----- DATA SHOWN -----
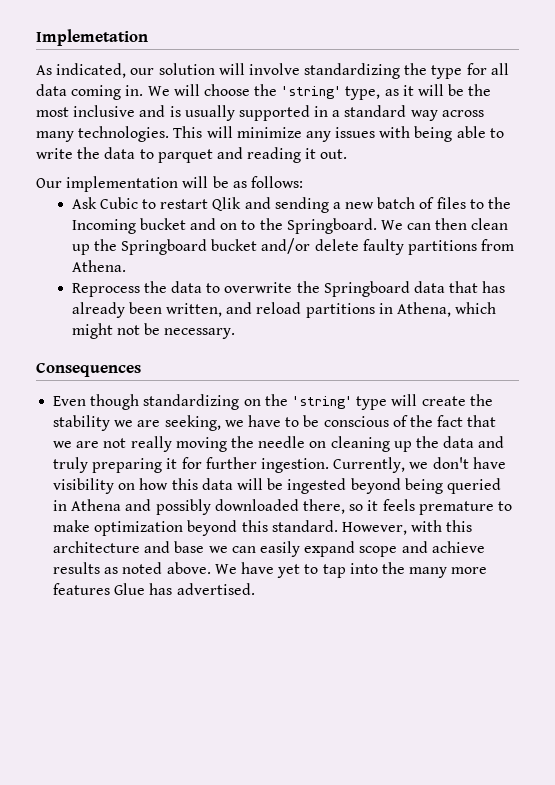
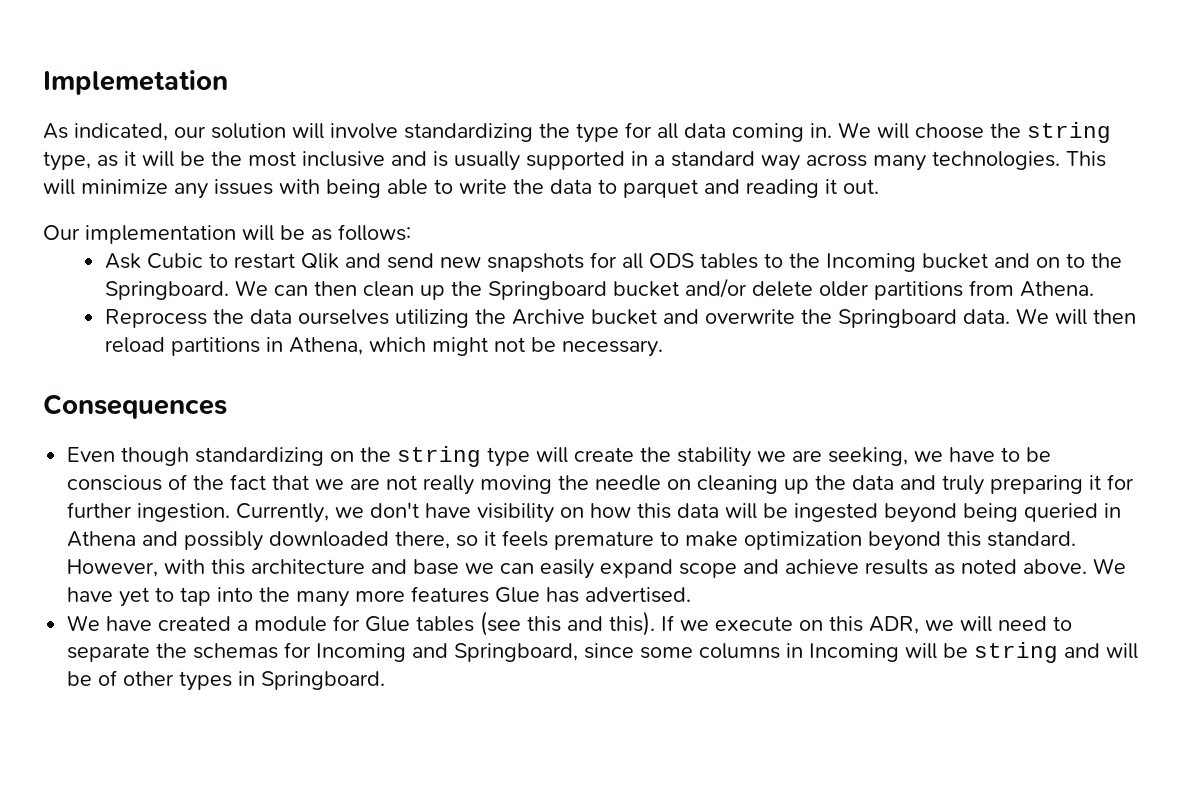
- We will choose the 'string' type, as it will be the most inclusive and is usually supported in a standard way across many technologies.
+ We will choose the string type, as it will be the most inclusive and is usually supported in a standard way across many technologies.
- Ask Cubic to restart Qlik and sending a new batch of files to the Incoming bucket and on to the Springboard.
+ Ask Cubic to restart Qlik and send new snapshots for all ODS tables to the Incoming bucket and on to the Springboard.
- We can then clean up the Springboard bucket and/or delete faulty partitions from Athena.
+ We can then clean up the Springboard bucket and/or delete older partitions from Athena.
- Reprocess the data to overwrite the Springboard data that has already been written, and reload partitions in Athena, which might not be necessary.
+ Reprocess the data ourselves utilizing the Archive bucket and overwrite the Springboard data. We will then reload partitions in Athena, which might not be necessary.
- Even though standardizing on the 'string' type will create the stability we are seeking, we have to be conscious of the fact that we are not really moving the needle on cleaning up the data and truly preparing it for further ingestion.
+ Even though standardizing on the string type will create the stability we are seeking, we have to be conscious of the fact that we are not really moving the needle on cleaning up the data and truly preparing it for further ingestion.
+ We have created a module for Glue tables (see this and this). If we execute on this ADR, we will need to separate the schemas for Incoming and Springboard, since some columns in Incoming will be string and will be of other types in Springboard.

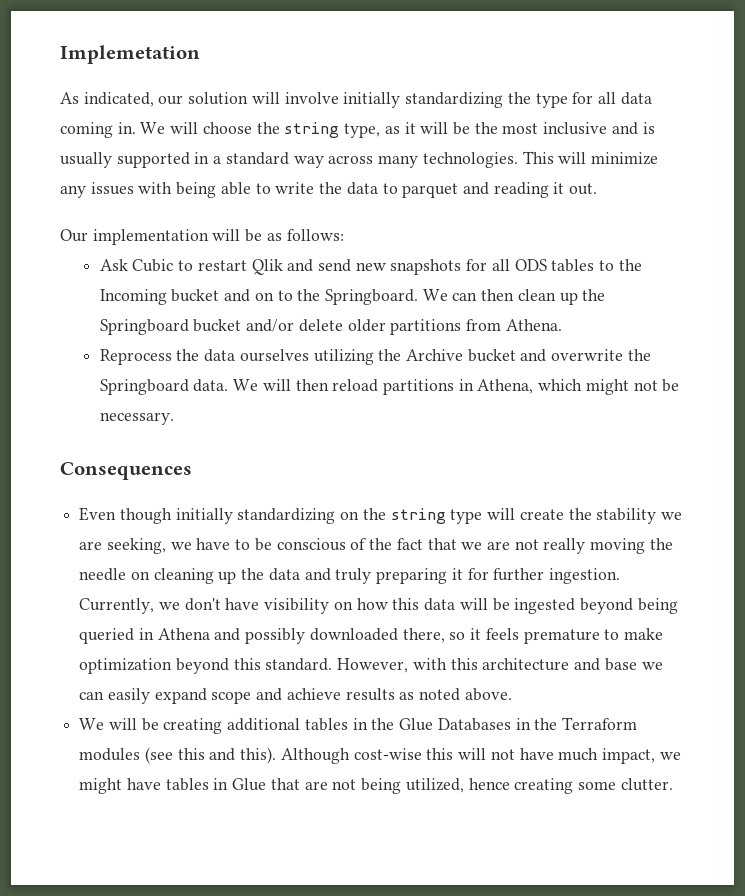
- As indicated, our solution will involve standardizing the type for all data coming in.
+ As indicated, our solution will involve initially standardizing the type for all data coming in.
- Even though standardizing on the string type will create the stability we are seeking, we have to be conscious of the fact that we are not really moving the needle on cleaning up the data and truly preparing it for further ingestion.
+ Even though initially standardizing on the string type will create the stability we are seeking, we have to be conscious of the fact that we are not really moving the needle on cleaning up the data and truly preparing it for further ingestion.
- However, with this architecture and base we can easily expand scope and achieve results as noted above. We have yet to tap into the many more features Glue has advertised.
- We have created a module for Glue tables (see this and this). If we execute on this ADR, we will need to separate the schemas for Incoming and Springboard, since some columns in Incoming will be string and will be of other types in Springboard.
+ However, with this architecture and base we can easily expand scope and achieve results as noted above.
+ We will be creating additional tables in the Glue Databases in the Terraform modules (see this and this). Although cost-wise this will not have much impact, we might have tables in Glue that are not being utilized, hence creating some clutter.

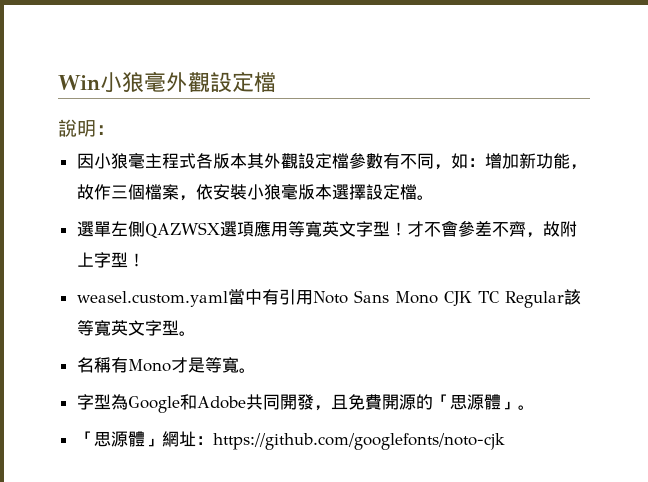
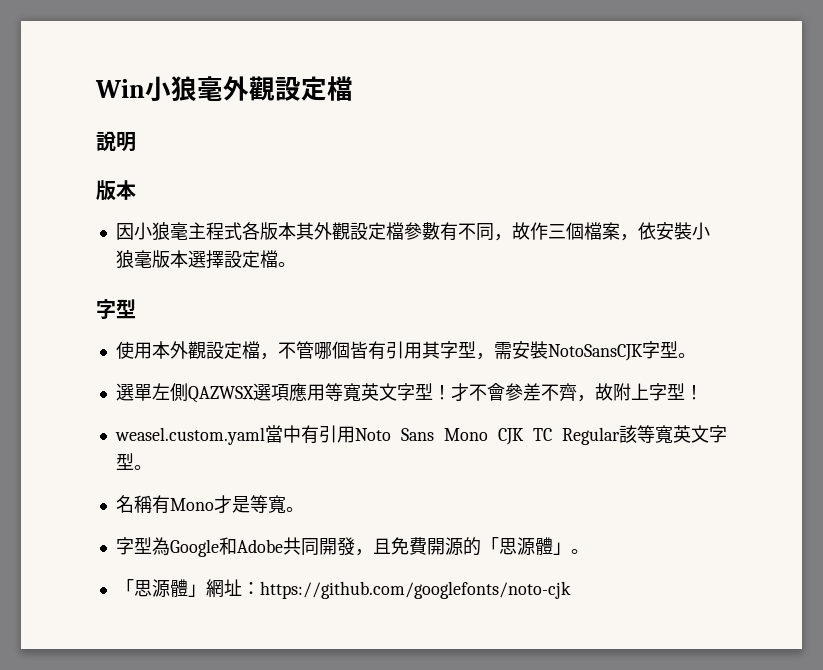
- 說明：
+ 說明
+ 版本
- 因小狼毫主程式各版本其外觀設定檔參數有不同，如：增加新功能，故作三個檔案，依安裝小狼毫版本選擇設定檔。
+ 因小狼毫主程式各版本其外觀設定檔參數有不同，故作三個檔案，依安裝小狼毫版本選擇設定檔。
+ 字型
+ 使用本外觀設定檔，不管哪個皆有引用其字型，需安裝NotoSansCJK字型。

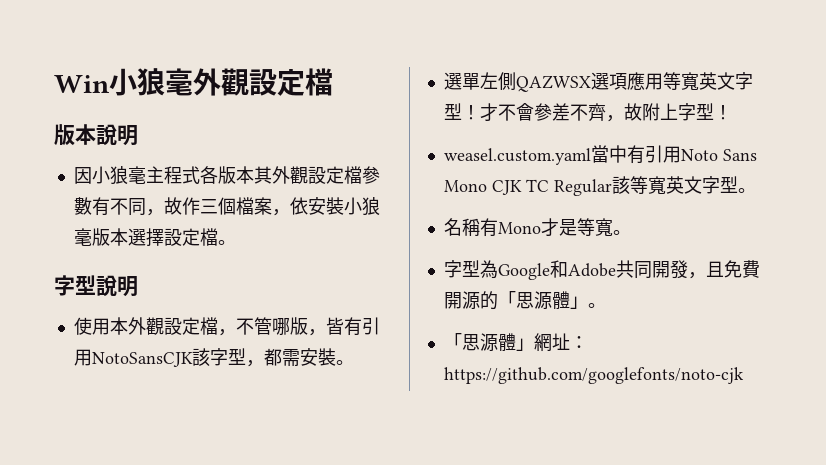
- 說明
- 版本
+ 版本說明
  因小狼毫主程式各版本其外觀設定檔參數有不同，故作三個檔案，依安裝小狼毫版本選擇設定檔。
- 字型
+ 字型說明
- 使用本外觀設定檔，不管哪個皆有引用其字型，需安裝NotoSansCJK字型。
+ 使用本外觀設定檔，不管哪版，皆有引用NotoSansCJK該字型，都需安裝。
-----
(AIM OF THE EXERCISE): What is wanted is the line containing "- 使用本外觀設定檔，不管哪個皆有引用其字型，需安裝NotoSansCJK字型。" and every line after it through the last line of the entries, printed exactly.

(WRITTEN ANSWER):
- 使用本外觀設定檔，不管哪個皆有引用其字型，需安裝NotoSansCJK字型。
+ 使用本外觀設定檔，不管哪版，皆有引用NotoSansCJK該字型，都需安裝。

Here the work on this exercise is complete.